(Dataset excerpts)
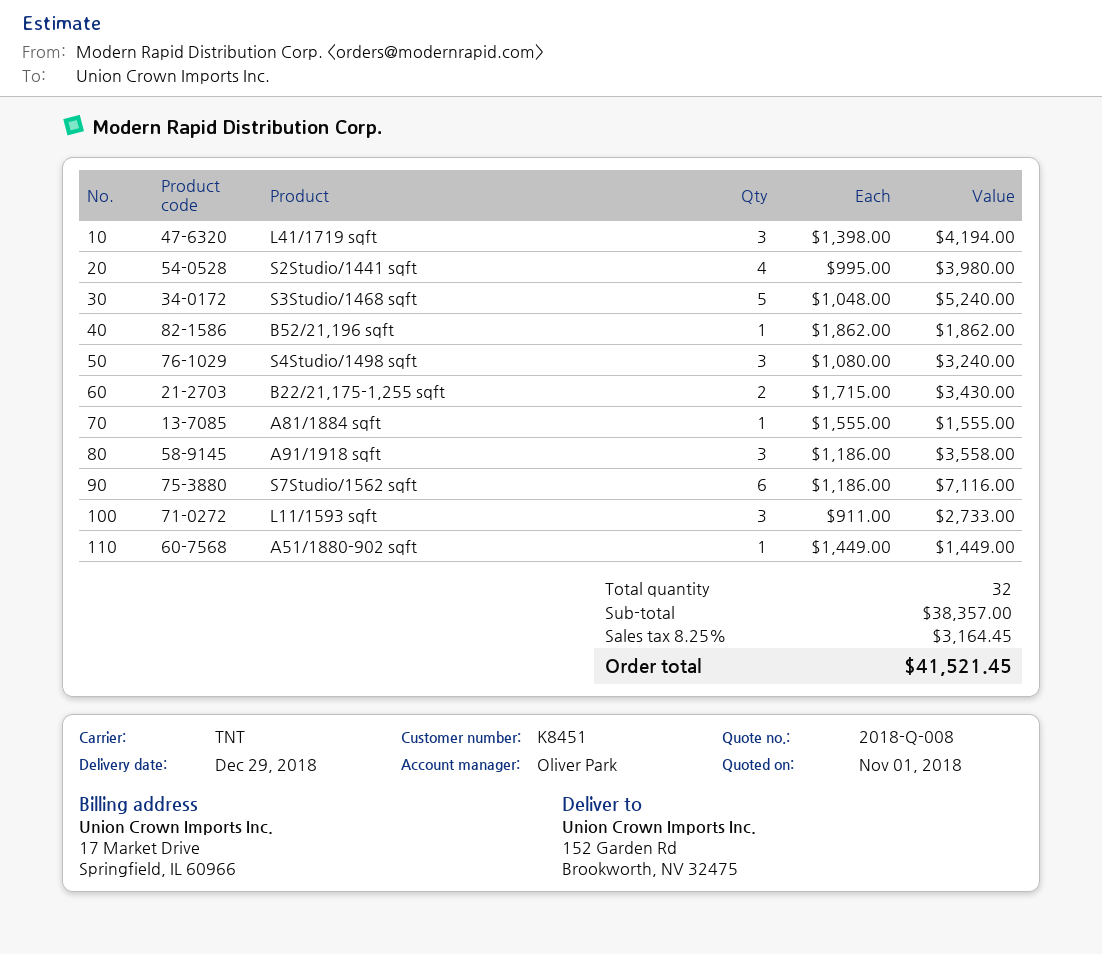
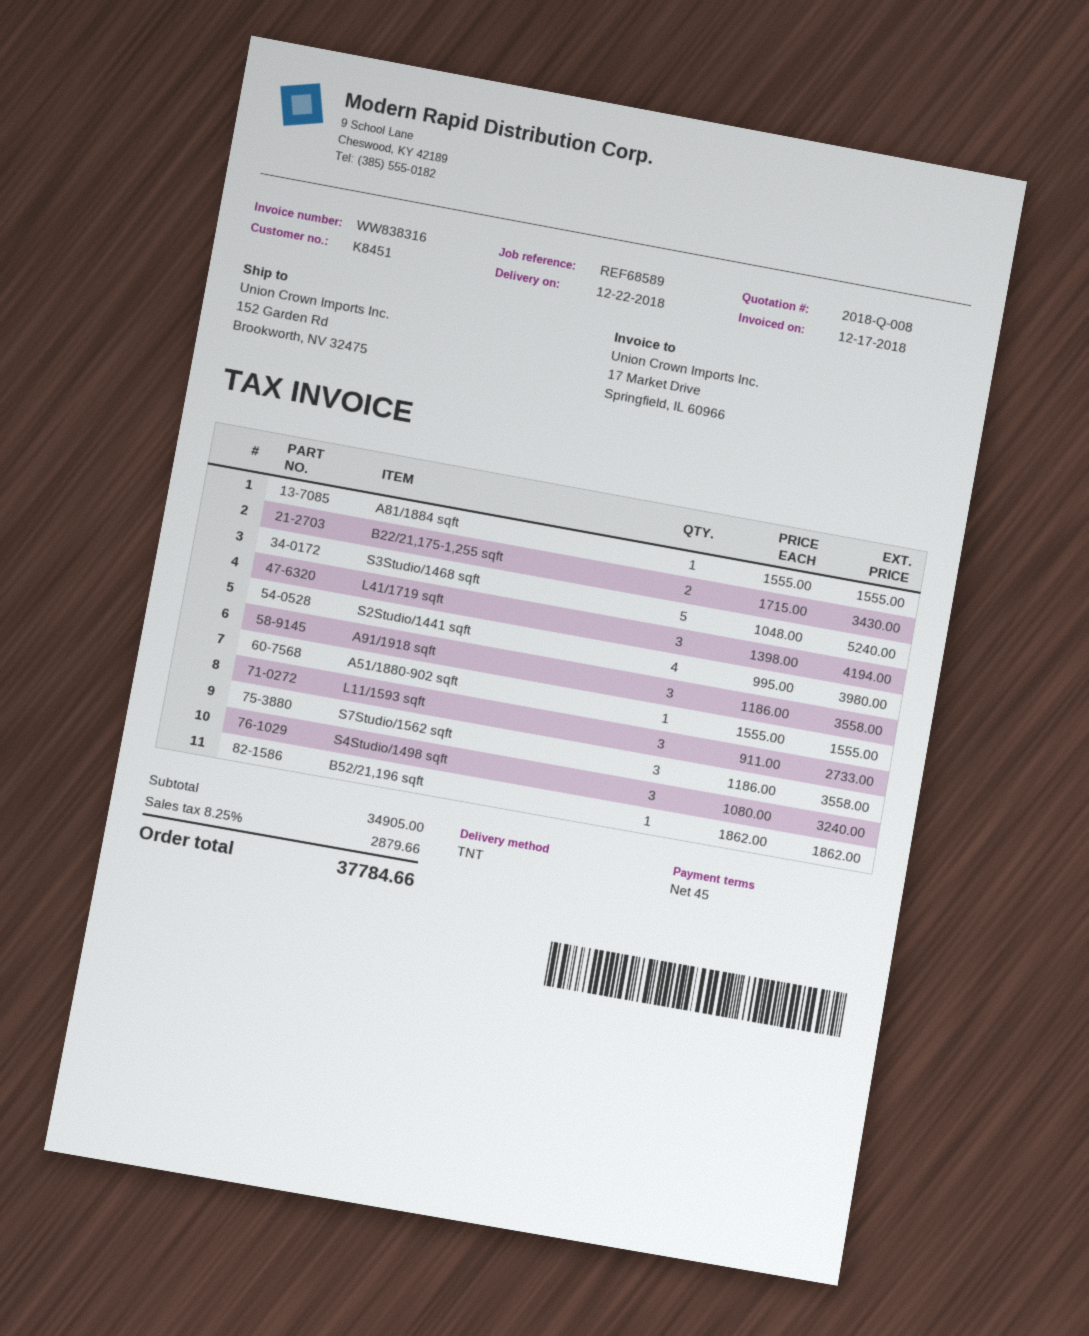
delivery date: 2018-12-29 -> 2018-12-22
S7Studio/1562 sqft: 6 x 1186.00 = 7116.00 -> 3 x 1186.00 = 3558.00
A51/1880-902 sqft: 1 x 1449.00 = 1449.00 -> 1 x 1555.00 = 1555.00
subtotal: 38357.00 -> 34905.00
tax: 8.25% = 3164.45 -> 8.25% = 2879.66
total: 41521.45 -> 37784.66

Exercise description =
What you return should match the entries word for word, pictures aside.

Final answer =
delivery date: 2018-12-29 -> 2018-12-22
S7Studio/1562 sqft: 6 x 1186.00 = 7116.00 -> 3 x 1186.00 = 3558.00
A51/1880-902 sqft: 1 x 1449.00 = 1449.00 -> 1 x 1555.00 = 1555.00
subtotal: 38357.00 -> 34905.00
tax: 8.25% = 3164.45 -> 8.25% = 2879.66
total: 41521.45 -> 37784.66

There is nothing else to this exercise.